Records from a collection:
[Start of Attachment]

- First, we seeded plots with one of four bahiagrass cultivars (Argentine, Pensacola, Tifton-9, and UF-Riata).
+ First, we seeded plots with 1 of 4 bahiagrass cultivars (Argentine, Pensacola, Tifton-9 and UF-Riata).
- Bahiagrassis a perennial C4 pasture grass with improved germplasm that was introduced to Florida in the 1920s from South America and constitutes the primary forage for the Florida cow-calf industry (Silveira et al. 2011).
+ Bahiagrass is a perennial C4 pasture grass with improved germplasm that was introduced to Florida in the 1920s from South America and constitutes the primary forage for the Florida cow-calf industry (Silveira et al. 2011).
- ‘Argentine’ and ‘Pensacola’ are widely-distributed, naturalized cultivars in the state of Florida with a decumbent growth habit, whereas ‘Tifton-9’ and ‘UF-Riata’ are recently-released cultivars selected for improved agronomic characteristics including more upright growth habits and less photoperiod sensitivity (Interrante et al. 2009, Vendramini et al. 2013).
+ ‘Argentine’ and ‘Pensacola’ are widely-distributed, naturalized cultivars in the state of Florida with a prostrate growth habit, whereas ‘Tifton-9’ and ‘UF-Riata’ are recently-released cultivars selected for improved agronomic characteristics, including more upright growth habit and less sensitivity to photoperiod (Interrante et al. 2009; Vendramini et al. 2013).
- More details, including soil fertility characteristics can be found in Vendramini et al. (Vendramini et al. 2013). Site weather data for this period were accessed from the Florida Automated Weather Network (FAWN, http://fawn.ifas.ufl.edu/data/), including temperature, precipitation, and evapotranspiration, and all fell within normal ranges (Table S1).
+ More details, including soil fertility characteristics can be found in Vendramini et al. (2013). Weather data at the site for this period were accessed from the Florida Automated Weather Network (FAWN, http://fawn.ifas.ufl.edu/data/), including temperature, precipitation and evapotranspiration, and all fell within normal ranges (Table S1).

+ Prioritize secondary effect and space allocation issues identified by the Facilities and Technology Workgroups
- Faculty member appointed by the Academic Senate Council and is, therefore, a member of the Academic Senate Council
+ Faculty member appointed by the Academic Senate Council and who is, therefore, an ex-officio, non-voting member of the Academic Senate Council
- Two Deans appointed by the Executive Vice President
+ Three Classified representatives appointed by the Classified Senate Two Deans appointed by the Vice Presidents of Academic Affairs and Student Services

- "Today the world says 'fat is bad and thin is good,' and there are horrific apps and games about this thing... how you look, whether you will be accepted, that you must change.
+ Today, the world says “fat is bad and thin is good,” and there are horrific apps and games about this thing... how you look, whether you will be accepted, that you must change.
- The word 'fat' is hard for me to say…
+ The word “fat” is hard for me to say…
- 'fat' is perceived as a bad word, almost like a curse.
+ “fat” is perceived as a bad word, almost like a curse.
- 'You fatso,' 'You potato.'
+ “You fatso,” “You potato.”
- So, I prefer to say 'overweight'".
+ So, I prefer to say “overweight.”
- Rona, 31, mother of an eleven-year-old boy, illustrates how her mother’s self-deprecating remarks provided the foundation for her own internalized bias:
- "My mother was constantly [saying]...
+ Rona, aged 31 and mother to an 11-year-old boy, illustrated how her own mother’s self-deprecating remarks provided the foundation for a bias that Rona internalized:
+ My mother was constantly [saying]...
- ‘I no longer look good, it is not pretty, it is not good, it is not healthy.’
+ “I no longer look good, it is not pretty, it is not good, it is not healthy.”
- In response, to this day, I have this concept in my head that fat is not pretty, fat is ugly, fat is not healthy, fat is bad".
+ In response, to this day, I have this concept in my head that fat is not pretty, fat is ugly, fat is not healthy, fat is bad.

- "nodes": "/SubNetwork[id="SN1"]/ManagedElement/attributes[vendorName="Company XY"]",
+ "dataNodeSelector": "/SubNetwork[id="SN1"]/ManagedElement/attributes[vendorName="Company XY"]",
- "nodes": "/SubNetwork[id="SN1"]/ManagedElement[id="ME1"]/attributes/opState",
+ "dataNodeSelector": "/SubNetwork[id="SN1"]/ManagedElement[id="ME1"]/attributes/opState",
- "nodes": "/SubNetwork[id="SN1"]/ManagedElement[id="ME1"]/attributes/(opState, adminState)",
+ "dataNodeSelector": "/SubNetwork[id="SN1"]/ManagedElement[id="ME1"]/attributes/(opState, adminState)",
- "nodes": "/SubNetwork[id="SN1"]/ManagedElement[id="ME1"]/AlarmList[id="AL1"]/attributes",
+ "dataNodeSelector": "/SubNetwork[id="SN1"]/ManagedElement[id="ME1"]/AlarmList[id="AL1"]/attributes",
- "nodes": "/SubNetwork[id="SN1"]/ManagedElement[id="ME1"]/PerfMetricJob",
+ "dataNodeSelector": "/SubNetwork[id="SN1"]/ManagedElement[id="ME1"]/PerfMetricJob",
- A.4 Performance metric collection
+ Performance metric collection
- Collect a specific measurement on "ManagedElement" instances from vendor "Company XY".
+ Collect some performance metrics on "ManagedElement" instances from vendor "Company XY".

[End of Attachment]

* **THE PROBLEM**
With nothing left out, print the data above exactly.

* **SOLUTION TO THIS TASK**
- First, we seeded plots with one of four bahiagrass cultivars (Argentine, Pensacola, Tifton-9, and UF-Riata).
+ First, we seeded plots with 1 of 4 bahiagrass cultivars (Argentine, Pensacola, Tifton-9 and UF-Riata).
- Bahiagrassis a perennial C4 pasture grass with improved germplasm that was introduced to Florida in the 1920s from South America and constitutes the primary forage for the Florida cow-calf industry (Silveira et al. 2011).
+ Bahiagrass is a perennial C4 pasture grass with improved germplasm that was introduced to Florida in the 1920s from South America and constitutes the primary forage for the Florida cow-calf industry (Silveira et al. 2011).
- ‘Argentine’ and ‘Pensacola’ are widely-distributed, naturalized cultivars in the state of Florida with a decumbent growth habit, whereas ‘Tifton-9’ and ‘UF-Riata’ are recently-released cultivars selected for improved agronomic characteristics including more upright growth habits and less photoperiod sensitivity (Interrante et al. 2009, Vendramini et al. 2013).
+ ‘Argentine’ and ‘Pensacola’ are widely-distributed, naturalized cultivars in the state of Florida with a prostrate growth habit, whereas ‘Tifton-9’ and ‘UF-Riata’ are recently-released cultivars selected for improved agronomic characteristics, including more upright growth habit and less sensitivity to photoperiod (Interrante et al. 2009; Vendramini et al. 2013).
- More details, including soil fertility characteristics can be found in Vendramini et al. (Vendramini et al. 2013). Site weather data for this period were accessed from the Florida Automated Weather Network (FAWN, http://fawn.ifas.ufl.edu/data/), including temperature, precipitation, and evapotranspiration, and all fell within normal ranges (Table S1).
+ More details, including soil fertility characteristics can be found in Vendramini et al. (2013). Weather data at the site for this period were accessed from the Florida Automated Weather Network (FAWN, http://fawn.ifas.ufl.edu/data/), including temperature, precipitation and evapotranspiration, and all fell within normal ranges (Table S1).

+ Prioritize secondary effect and space allocation issues identified by the Facilities and Technology Workgroups
- Faculty member appointed by the Academic Senate Council and is, therefore, a member of the Academic Senate Council
+ Faculty member appointed by the Academic Senate Council and who is, therefore, an ex-officio, non-voting member of the Academic Senate Council
- Two Deans appointed by the Executive Vice President
+ Three Classified representatives appointed by the Classified Senate Two Deans appointed by the Vice Presidents of Academic Affairs and Student Services

- "Today the world says 'fat is bad and thin is good,' and there are horrific apps and games about this thing... how you look, whether you will be accepted, that you must change.
+ Today, the world says “fat is bad and thin is good,” and there are horrific apps and games about this thing... how you look, whether you will be accepted, that you must change.
- The word 'fat' is hard for me to say…
+ The word “fat” is hard for me to say…
- 'fat' is perceived as a bad word, almost like a curse.
+ “fat” is perceived as a bad word, almost like a curse.
- 'You fatso,' 'You potato.'
+ “You fatso,” “You potato.”
- So, I prefer to say 'overweight'".
+ So, I prefer to say “overweight.”
- Rona, 31, mother of an eleven-year-old boy, illustrates how her mother’s self-deprecating remarks provided the foundation for her own internalized bias:
- "My mother was constantly [saying]...
+ Rona, aged 31 and mother to an 11-year-old boy, illustrated how her own mother’s self-deprecating remarks provided the foundation for a bias that Rona internalized:
+ My mother was constantly [saying]...
- ‘I no longer look good, it is not pretty, it is not good, it is not healthy.’
+ “I no longer look good, it is not pretty, it is not good, it is not healthy.”
- In response, to this day, I have this concept in my head that fat is not pretty, fat is ugly, fat is not healthy, fat is bad".
+ In response, to this day, I have this concept in my head that fat is not pretty, fat is ugly, fat is not healthy, fat is bad.

- "nodes": "/SubNetwork[id="SN1"]/ManagedElement/attributes[vendorName="Company XY"]",
+ "dataNodeSelector": "/SubNetwork[id="SN1"]/ManagedElement/attributes[vendorName="Company XY"]",
- "nodes": "/SubNetwork[id="SN1"]/ManagedElement[id="ME1"]/attributes/opState",
+ "dataNodeSelector": "/SubNetwork[id="SN1"]/ManagedElement[id="ME1"]/attributes/opState",
- "nodes": "/SubNetwork[id="SN1"]/ManagedElement[id="ME1"]/attributes/(opState, adminState)",
+ "dataNodeSelector": "/SubNetwork[id="SN1"]/ManagedElement[id="ME1"]/attributes/(opState, adminState)",
- "nodes": "/SubNetwork[id="SN1"]/ManagedElement[id="ME1"]/AlarmList[id="AL1"]/attributes",
+ "dataNodeSelector": "/SubNetwork[id="SN1"]/ManagedElement[id="ME1"]/AlarmList[id="AL1"]/attributes",
- "nodes": "/SubNetwork[id="SN1"]/ManagedElement[id="ME1"]/PerfMetricJob",
+ "dataNodeSelector": "/SubNetwork[id="SN1"]/ManagedElement[id="ME1"]/PerfMetricJob",
- A.4 Performance metric collection
+ Performance metric collection
- Collect a specific measurement on "ManagedElement" instances from vendor "Company XY".
+ Collect some performance metrics on "ManagedElement" instances from vendor "Company XY".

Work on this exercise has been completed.